Somewhere in the depths of our universe, a stellar ballet is underway.
Against the dark curtain of space, three vast, glittering stars are locked in a dance by their own gravitational forces and ablaze with their shared glow. Two of these blazing balls of gas rotate closely around each other, completing their mutual orbit at the rhythm of an Earth day. At the same time, the show’s third star is steadily circling the pair, casting a spotlight on this scintillating performance.
Details of the cosmic situation can be found in a paper published in June in the Monthly Notices of the Royal Astronomical Society.
“As far as we know, it is the first of its kind ever discovered,” Alejandro Vigna-Gomez, an astrophysicist at the University of Copenhagen and co-author of the study, said in a statement on Monday.
Although we know of many Tertiary star systems, according to Vigna-Gomez, they are not only much further apart than this glittering trio, they are also typically less massive. For something.
According to the new publication, the close-up inner binaries have a combined mass about 12 times that of our Sun, and the wide-field sphere that surrounds them has a whopping 16 times that of our Sun. For comparison, it would take more than 330,000 Earths to reach one solar mass, an amount that is 99.8% of the mass of our Sun entire solar system. Simply put, these standout ballet flats are absolutely colossal.
But overall, Vigna-Gomez wanted much more than just identifying this unusual star arrangement. The goal was to decipher exactly how such a heavy three of a kind – officially called TIC 470710327 – came together in the first place.
A missing ballerina
Together with fellow researcher Bin Liu, a theoretical astrophysicist also affiliated with the University of Copenhagen, Vigna-Gomez first developed several options for the backstory of the newly observed three-star system.

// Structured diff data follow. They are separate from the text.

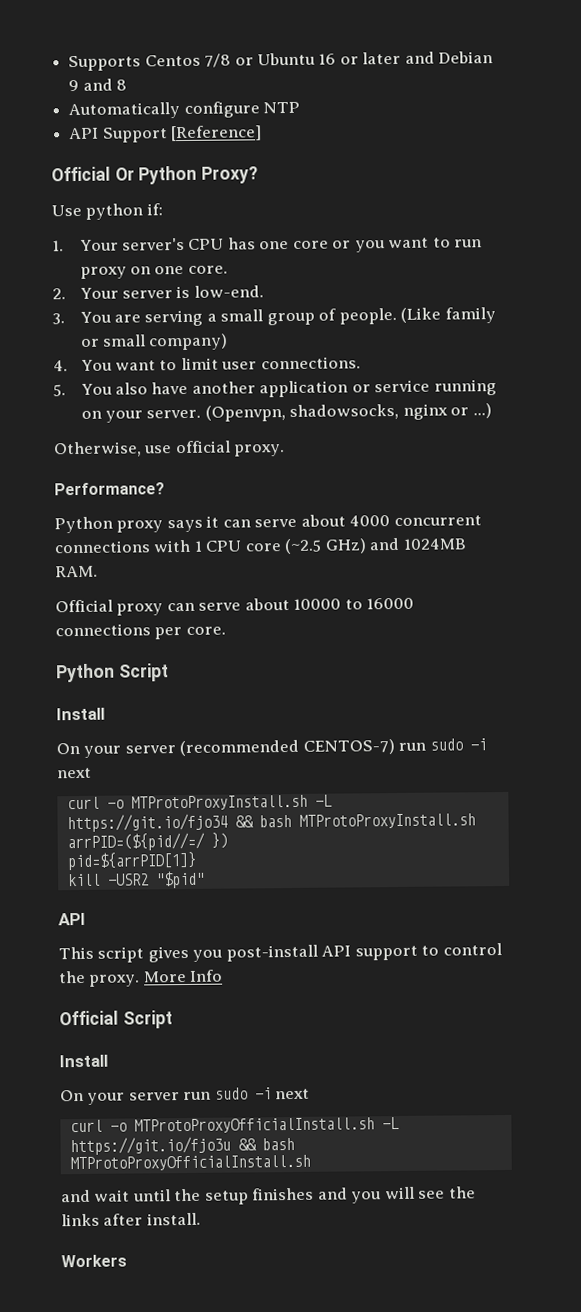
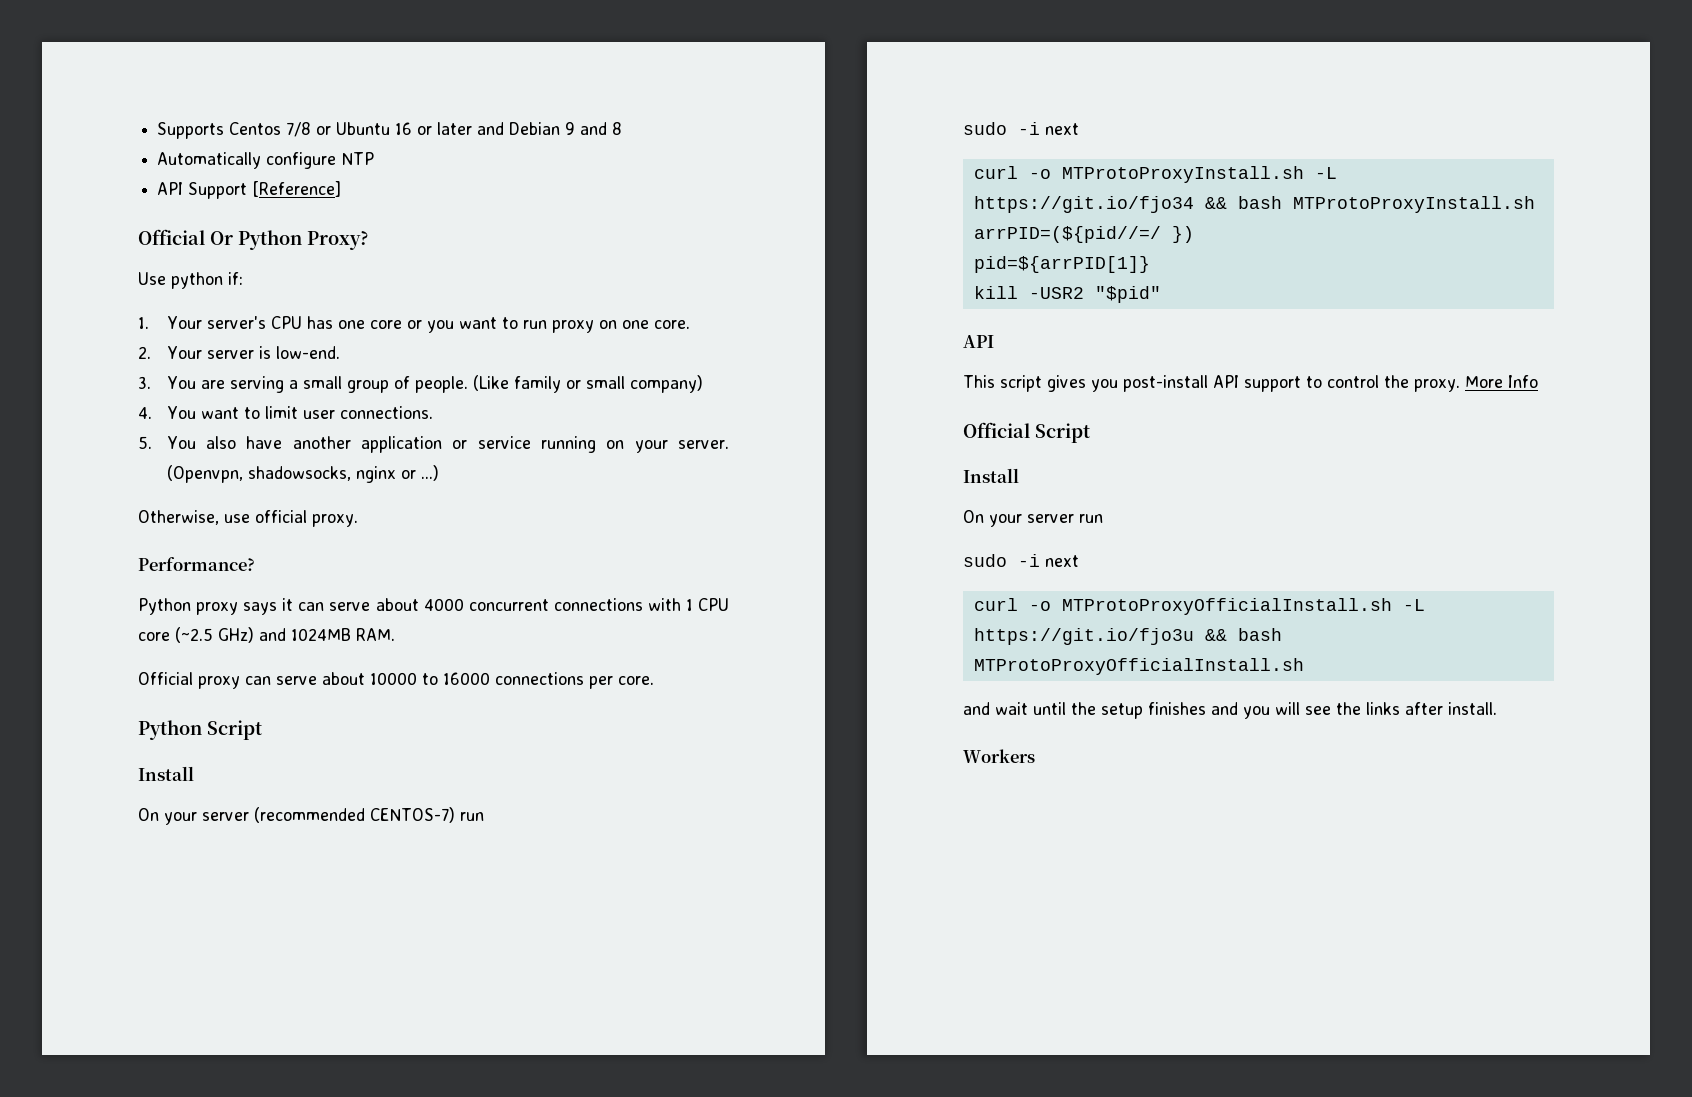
- On your server (recommended CENTOS-7) run sudo -i next
+ On your server (recommended CENTOS-7) run
+ sudo -i next
- On your server run sudo -i next
+ On your server run
+ sudo -i next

First up was the idea that the larger, outer star formed first. However, this option eventually fell through because, after some investigation, the team realized that such a starry leviathan would likely have expelled material inward that would disrupt the formation of the binary stars. It wouldn’t have been a trio. Gaseous debris would have spilled in all directions.
Second, the team reasoned that the binary star dancers and third star spectator could have formed separately – far apart – and then eventually collapsed through a force of gravity. While this particular scenario hasn’t been completely ruled out, researchers believe it’s still not the best. They focus much more on the last and preferred option. A little less cooperative.
What if two single binary star systems formed close together, researchers wondered, and then perhaps one of those pairs merged into a giant star? If true, this massive combo star would be the outer one we see today, orbiting the smaller – but still huge – star duo.
In other words, it could be that a fourth dancer was part of this cosmic ballet but sadly got eaten by his own partner before the final scene. Well, according to the team’s new research — based on tons of computer models and intriguingly rooted in the discoveries of citizen scientists — this case was the likeliest.
“But one model isn’t enough,” Vigna-Gomez said, arguing that to prove his and Liu’s suspicions with a high degree of certainty, it would require either using telescopes to study the Tertiary system more closely, or statistically the populations of nearby stars analyze.
“We also encourage people in the scientific community to take a close look at the data,” Liu said in a statement. “What we really want to know is whether this type of system is common in our universe.”